_PROBLEM STATEMENT:_ Transcribe the data as written, minus images.
════════
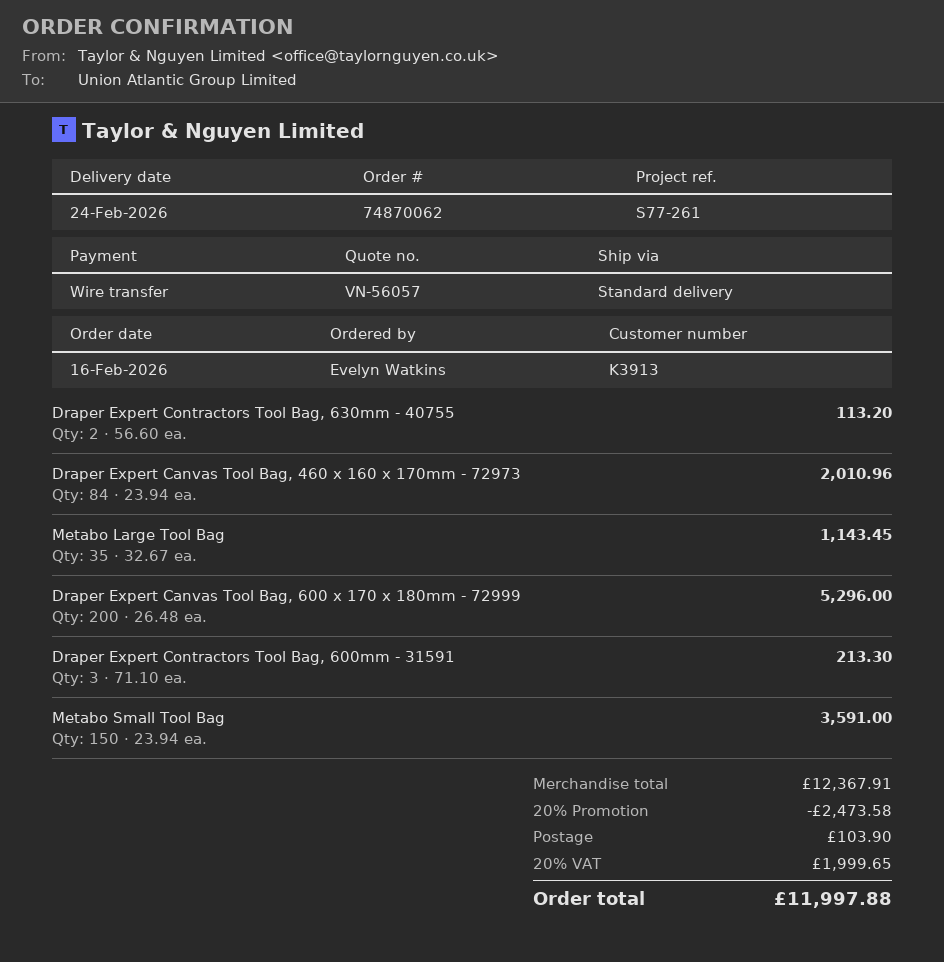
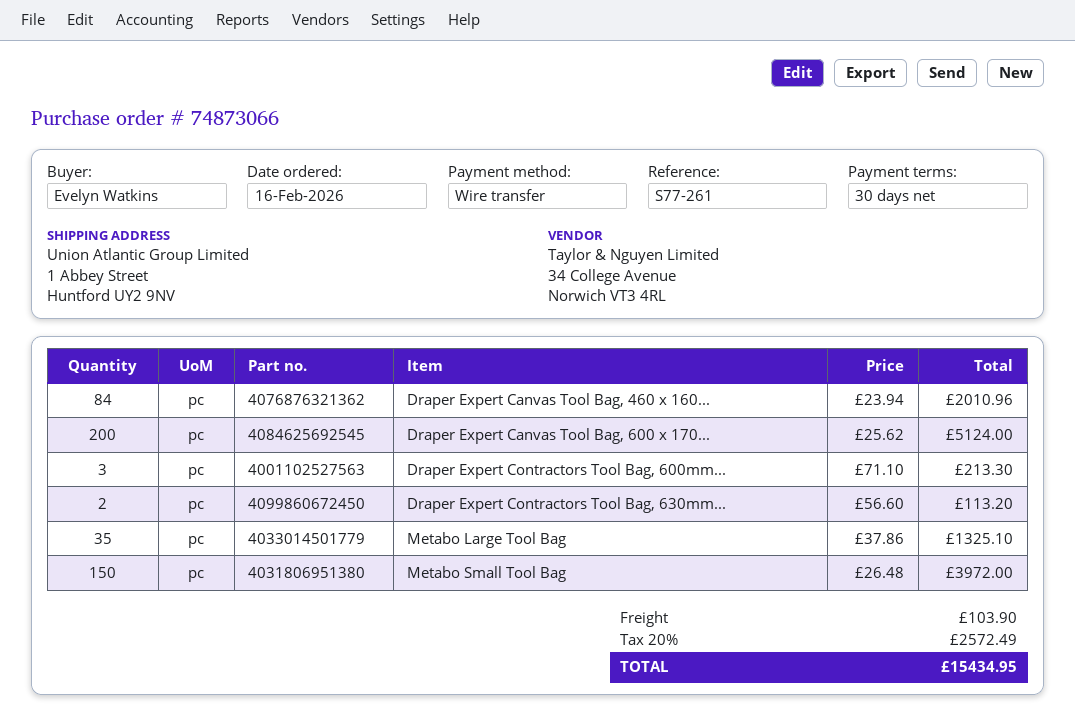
order number: 74870062 -> 74873066
Metabo Large Tool Bag: 35 x 32.67 = 1143.45 -> 35 x 37.86 = 1325.10
Draper Expert Canvas Tool Bag, 600 x 170 x 180mm - 72999: 200 x 26.48 = 5296.00 -> 200 x 25.62 = 5124.00
Metabo Small Tool Bag: 150 x 23.94 = 3591.00 -> 150 x 26.48 = 3972.00
discount: 20% = 2473.58 -> none
tax: 20% = 1999.65 -> 20% = 2572.49
total: 11997.88 -> 15434.95

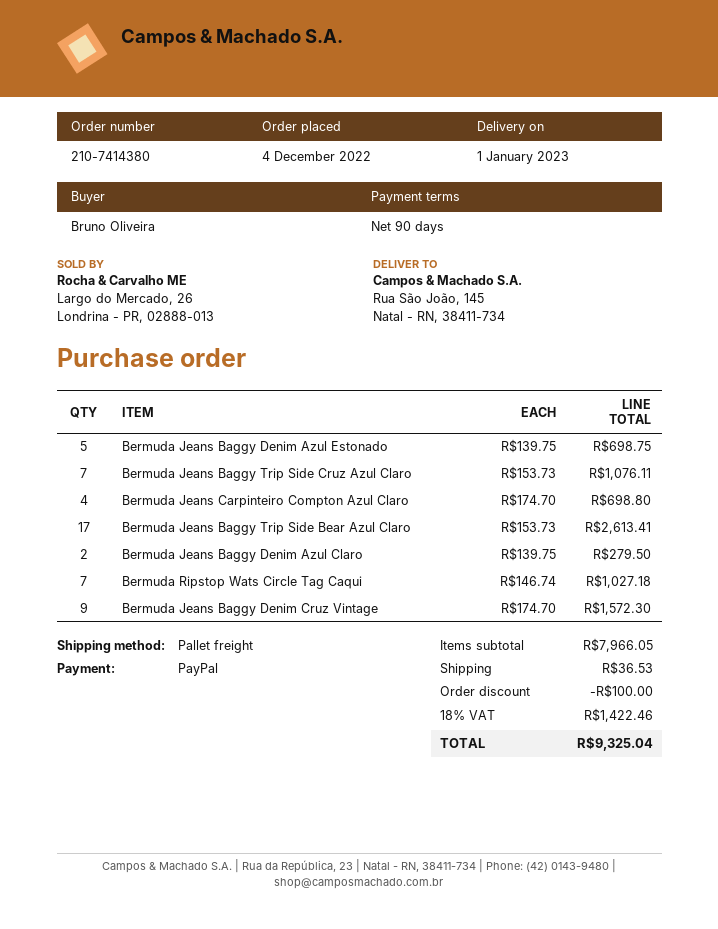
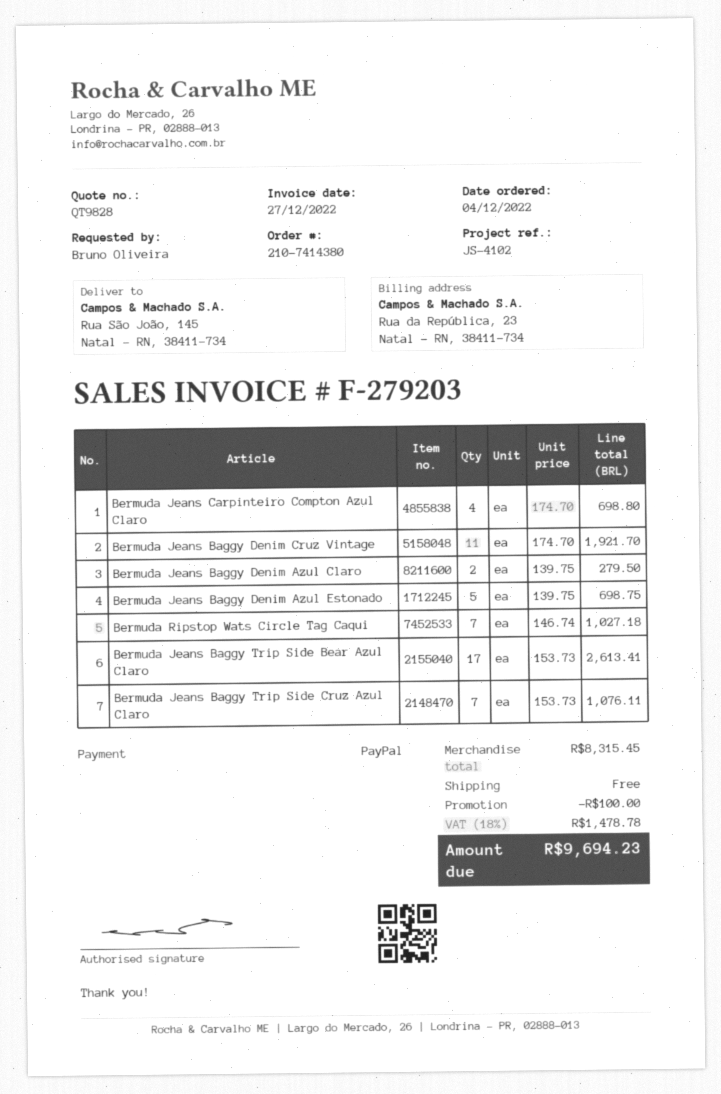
Bermuda Jeans Baggy Denim Cruz Vintage: 9 x 174.70 = 1572.30 -> 11 x 174.70 = 1921.70
subtotal: 7966.05 -> 8315.45
shipping: 36.53 -> 0.00
tax: 18% = 1422.46 -> 18% = 1478.78
total: 9325.04 -> 9694.23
════════
_PROBLEM SOLUTION:_
order number: 74870062 -> 74873066
Metabo Large Tool Bag: 35 x 32.67 = 1143.45 -> 35 x 37.86 = 1325.10
Draper Expert Canvas Tool Bag, 600 x 170 x 180mm - 72999: 200 x 26.48 = 5296.00 -> 200 x 25.62 = 5124.00
Metabo Small Tool Bag: 150 x 23.94 = 3591.00 -> 150 x 26.48 = 3972.00
discount: 20% = 2473.58 -> none
tax: 20% = 1999.65 -> 20% = 2572.49
total: 11997.88 -> 15434.95

Bermuda Jeans Baggy Denim Cruz Vintage: 9 x 174.70 = 1572.30 -> 11 x 174.70 = 1921.70
subtotal: 7966.05 -> 8315.45
shipping: 36.53 -> 0.00
tax: 18% = 1422.46 -> 18% = 1478.78
total: 9325.04 -> 9694.23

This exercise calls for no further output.